In last week’s Bloomberg Businessweek Jobs Issue, the magazine dived into one of the hottest topic around jobs: Automation and Technology. As we all are very aware, industry such as manufacturing, which doesn’t require much of formal education, has been losing its jobs to machines and cheap overseas labors. However, according to this data, one of the best paid, bachelor’s-degree-required, and most vulnerable occupations to the automation are accountants and auditors.
With +1.2 million people employed, accountants and auditors group is the biggest job category that requires bachelor’s degree and is more than 90% likely to be automated. Insurance underwriters, with 99% probability to be computerized, is the most likely to be automated job category that requires bachelor’s degree. Other bachelor’s degree required job categories that are vulnerable to automation include loan officers, credit analysts, compensation and benefits managers, and technical writers.
Companies Disrupting Big 4 and Accounting Industry
All of the industries and jobs that are at risk to be replaced by technology have companies who are applying or trying to apply their technology to disrupt the traditional industry leaders. For instance, laborers and freight, stock and material movers group, which employs over 2.5 million people and 85% at risk of computerization, is soon to lose their job to autonomous car developing companies such as Uber Technologies, Alphabet, Apple, Tesla and drone developing company such as Amazon. With 97 percent probability of computerization, 3.5 million cashiers are at risk to lose their jobs to online retailers and newly brick-and-mortar Amazon. Insurance underwriters are losing their jobs to start-ups like Lemonade Insurance and Oscar Health. 2.5 million waiters and waitresses are losing their jobs to countless food delivery startups. Hotel workers and taxi drivers are losing their jobs to those sharing economy goliaths–Airbnb and Uber Technologies.
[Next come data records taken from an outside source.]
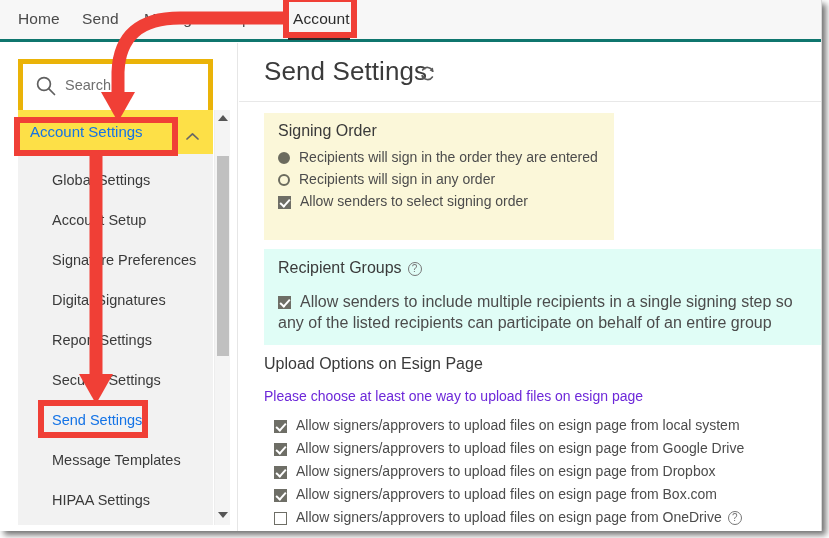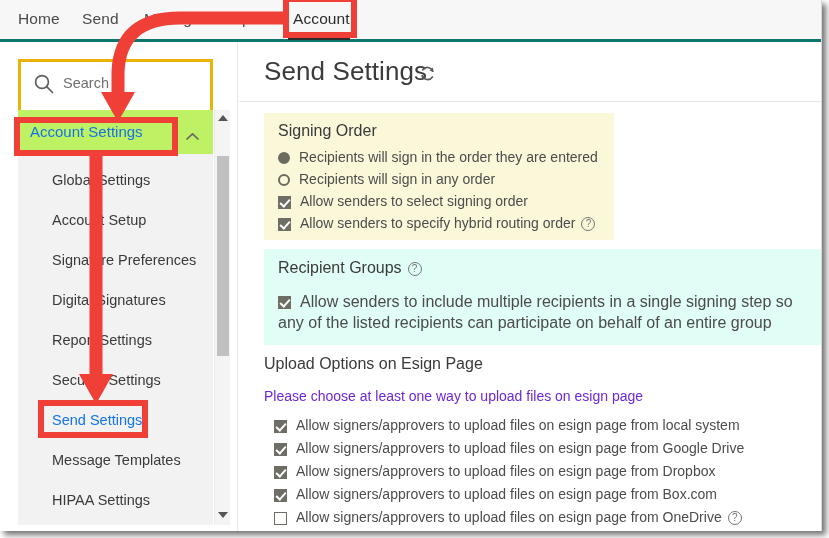--- a/index.html
+++ b/index.html
@@ -63,7 +63,7 @@
     left: 18px; top: 16px;
     width: 195px; height: 60px;
     background: #ffffff;
-    border: 3px solid #eab308;
+    border: 5px solid #eab308;
   }
   #search-icon-wrap {
     position: absolute;

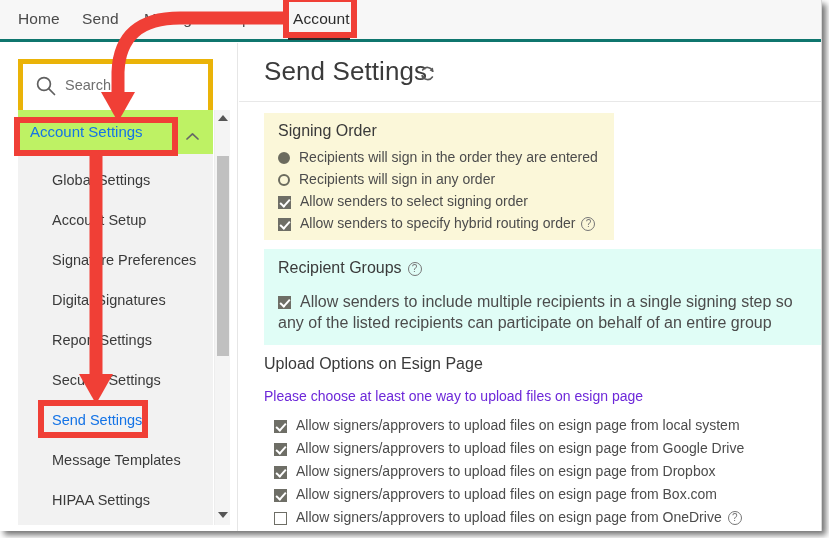--- a/index.html
+++ b/index.html
@@ -87,7 +87,7 @@
     position: absolute;
     left: 0; top: 0;
     width: 195px; height: 44px;
-    background: #bef264;
+    background: #fde047;
     cursor: pointer;
   }
   #account-settings-label {

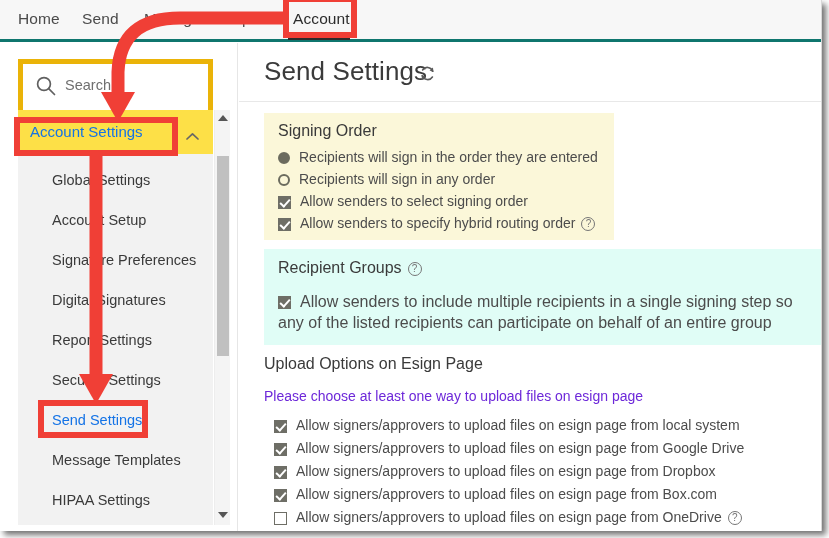--- a/index.html
+++ b/index.html
@@ -364,9 +364,6 @@
         <span class="cbox on"></span><span class="opt-text">Allow senders to select signing order</span>
       </div>
 
-      <div class="opt-row" style="left:14px; top:102px;">
-        <span class="cbox on"></span><span class="opt-text">Allow senders to specify hybrid routing order</span><span class="help-icon">?</span>
-      </div>
     </div>
 
     <div id="recipient-groups-panel">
So the question is, where are companies disrupting accounting and auditing industry, especially the Big 4 who have dominated the market for decades? According to AngelList, a startup that helps you seek startups, there are 746 accounting start-ups around the world, with $3.6 million average valuations. I am not sure yet which one of them would be disrupting Big 4 and accounting industries, but also looking at CB Insights’ recently published Fintech 250 lists and EAAS lists (“Expert Automation & Augmentation Software”), I got to get a glimpse of the potential Airbnb of accounting and auditing.
Here are few companies that caught my eyes:
SMACC is a German Fintect that, according to AngelList description, “applies artificial intelligence and machine learning technology to help SMBs master their everyday financial tasks.” Using startup buzzwords like AI and machine learning, SMACC is trying to convince the world that they can revolutionize the world of how accounting has been done up until now.
AppZen is a California-based startup that provides “the world’s first artificial intelligence powered solution for travel and entertainment expense report creation, compliance, and audit.” The company’s AI can audit in real-time 100% of the expenses and examine for the possible fraud, misuse, or violation of the law. And, AI will assign a “risk score” to every report so that auditors can focus their time on the fraction of expense reports that are high-risk.
Freee is a Tokyo-based accounting SaaS company which was founded by former Google employee Daisuke Sasaki. The company’s software can sync with bank accounts and credit card accounts and automatically categorizes income and spending through text analysis. All users have to do to create financial statement is to review what freee has created and click approve. By August 2015, the company’s software attracted about 380,000 customers, according to this article. With a total of seven funding rounds and $84.5 million in their pocket, freee is the most resourceful startup in this list, yet the article says we shouldn’t count on seeing them abroad soon.
Which company will grow to disrupt the accounting industry and keep executives at Big 4 accounting firms stay up at night? I am very thrilled for their future, and hopefully, they will bring some excitement to the industry.